Move over national news. High school sports, arts, and local happenings around your neighborhood will start popping up more frequently in your Facebook News Feed.
Starting on Monday, Facebook will promote local news as part of its shift to make the social networking service better for society.
“Local news helps build community—both on and offline. It’s an important part of making sure the time we all spend on Facebook is valuable,” the company’s CEO Mark Zuckerberg said in a Facebook post.
The change is part of a Facebook overhaul to reduce noise over the service. Overall, the company intends to feature less news on the site in favor of posts from family, friends, and groups. But when articles do appear, they’ll be from trusted media sources.
However, on Monday, Zuckerberg indicated that hot-button national news topics can be problematic for Facebook. Specifically, they’ve become too divisive, and are driving communities apart.
“When I traveled around the country last year, one theme people kept telling me is how much we all have in common if we can get past some of the most divisive national issues,” he wrote in his Facebook post. “Many people told me they thought that if we could turn down the temperature on the more divisive issues and instead focus on concrete local issues, then we’d all make more progress together.”

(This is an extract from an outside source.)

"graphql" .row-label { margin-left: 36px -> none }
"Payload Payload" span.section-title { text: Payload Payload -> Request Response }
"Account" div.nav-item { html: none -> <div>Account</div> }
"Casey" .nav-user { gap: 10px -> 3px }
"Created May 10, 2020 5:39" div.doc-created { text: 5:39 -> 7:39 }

The change also intends to create more “civic engagement,” Zuckerberg said. “People who know what’s happening around them are more likely to get involved and help make a difference,” he said.

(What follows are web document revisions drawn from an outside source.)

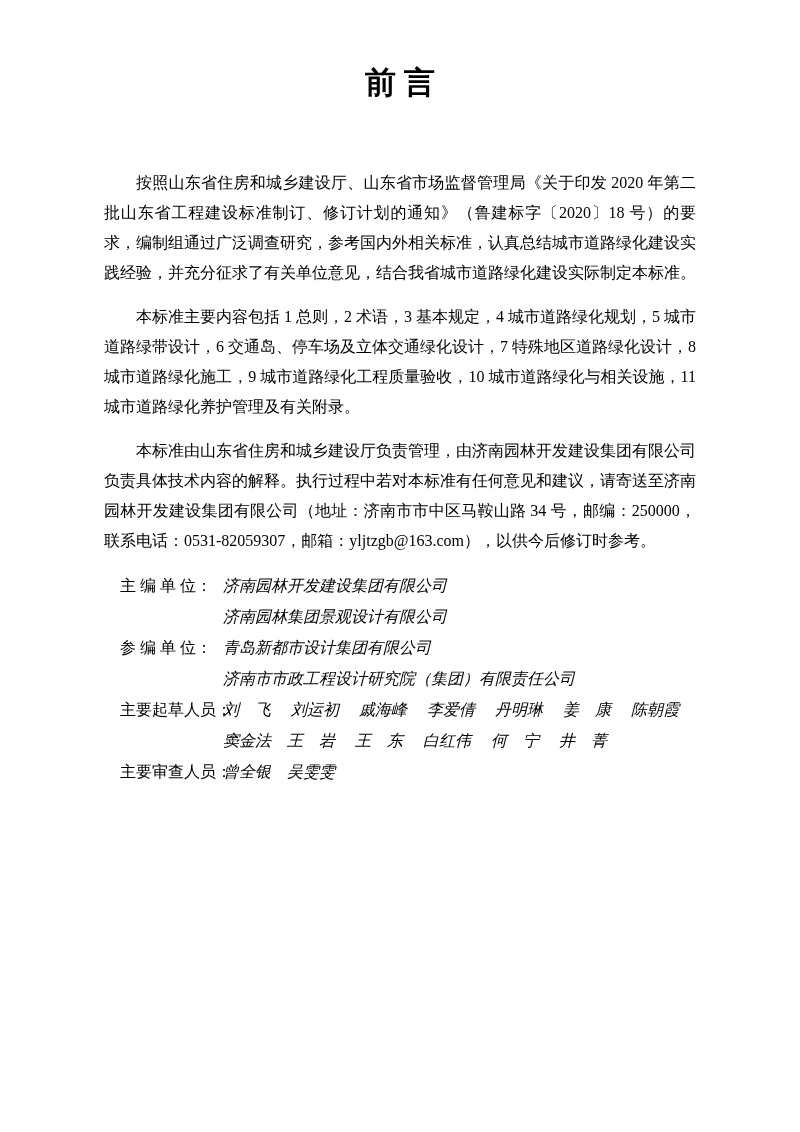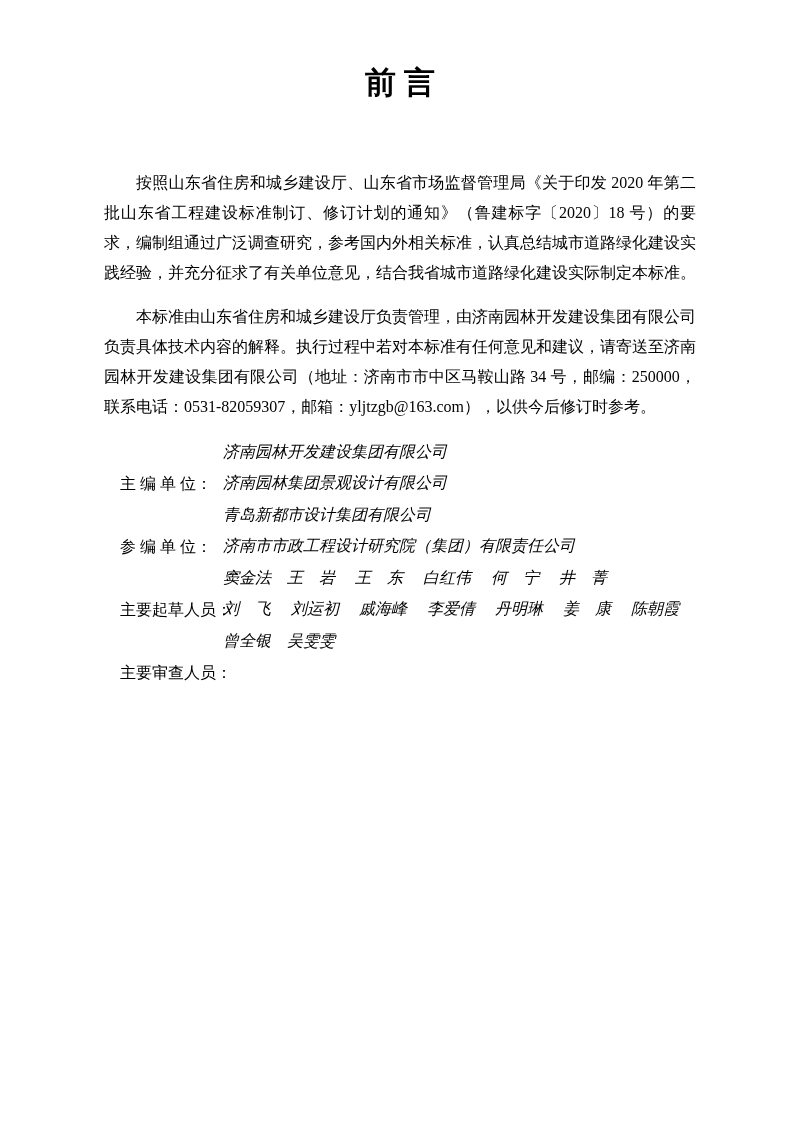"本标准主要内容包括 1 总则，2 术语，3 基本规定，4" p.para { html: none -> <p>本标准主要内容包括 1 总则，2 术语，3 基本规定，4 城市道路绿化规划，5 城市道路绿带设计，6 交通岛、停车场及立体交通绿化设计，7 特殊地区道路绿化设计，8 城市道路绿化施工，9 城市道路绿化工程质量验收，10 城市道路绿化与相关设施，11 城市道路绿化养护管理及有关附录。</p> }
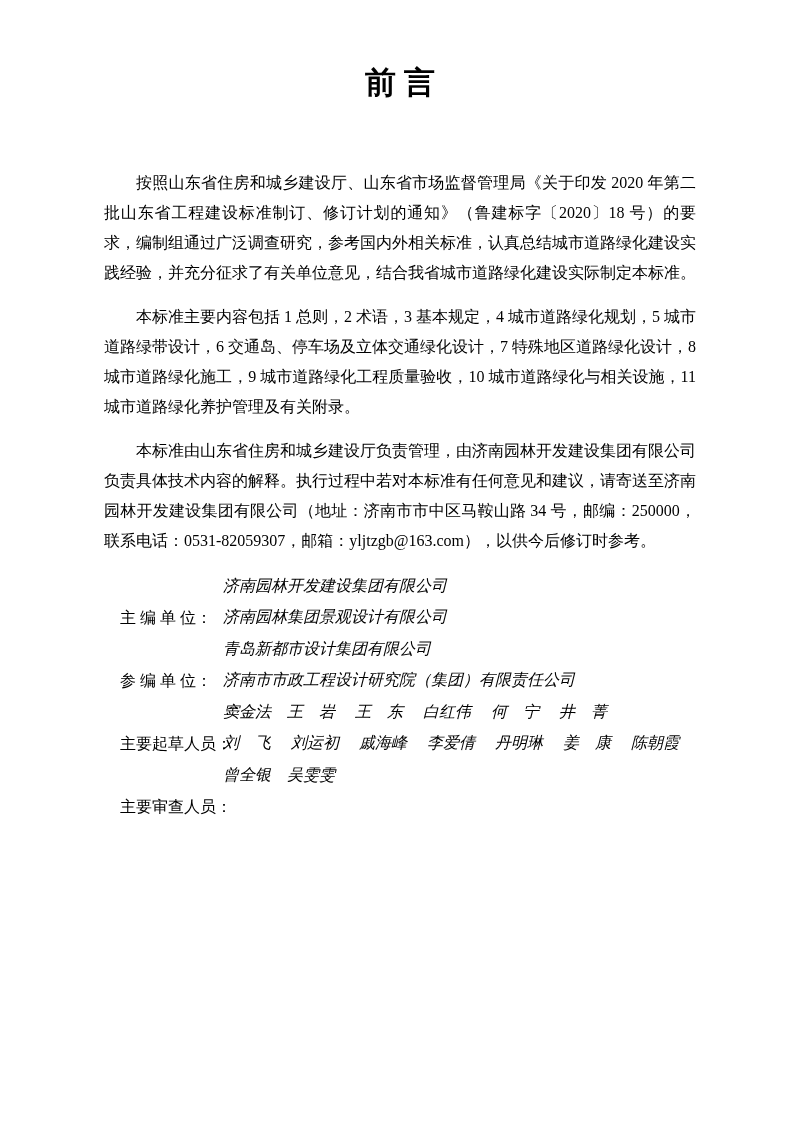"主 编 单 位：" .credit-label { margin-top: 32px -> none }
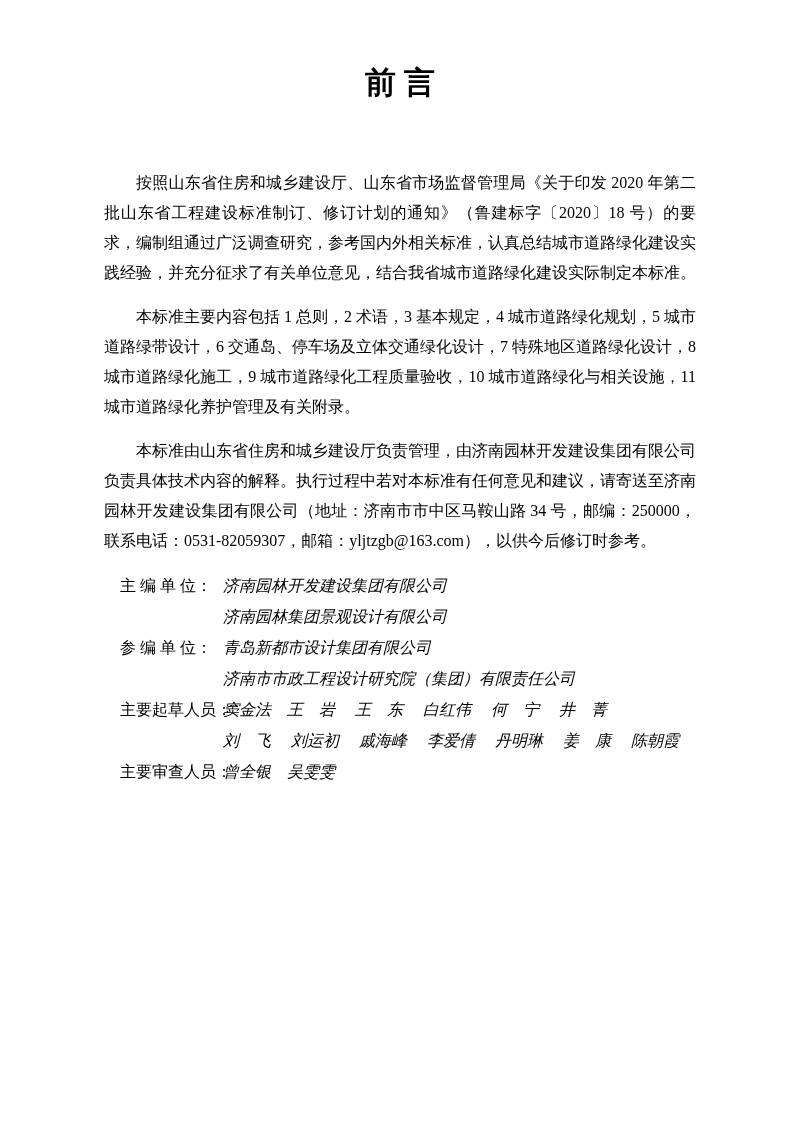"窦金法 王 岩 王 东" div.credit-line { order: before "刘 飞 刘运初 戚海峰 李爱倩" -> after "刘 飞 刘运初 戚海峰 李爱倩" }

National media groups might not like the shift, but it’ll give more exposure to local publishers and blogs, including those focused on sports, arts and human-interest stories, Facebook said in a separate statement.
The change goes into effect today in the US, and will be rolled out in other countries throughout 2018. It comes as Facebook’s CEO has vowed to fight fake news on the platform, and make the service better for people’s well being.
Facebook hasn’t said whether it’ll vet these local media sources, but it isn’t the only company focusing on neighborhood area news. Last week, Google unveiled a “hyperlocal” news app called Bulletin that’ll publish stories geared toward local communities. Google is piloting the app in Nashville, Tennessee and Oakland, California.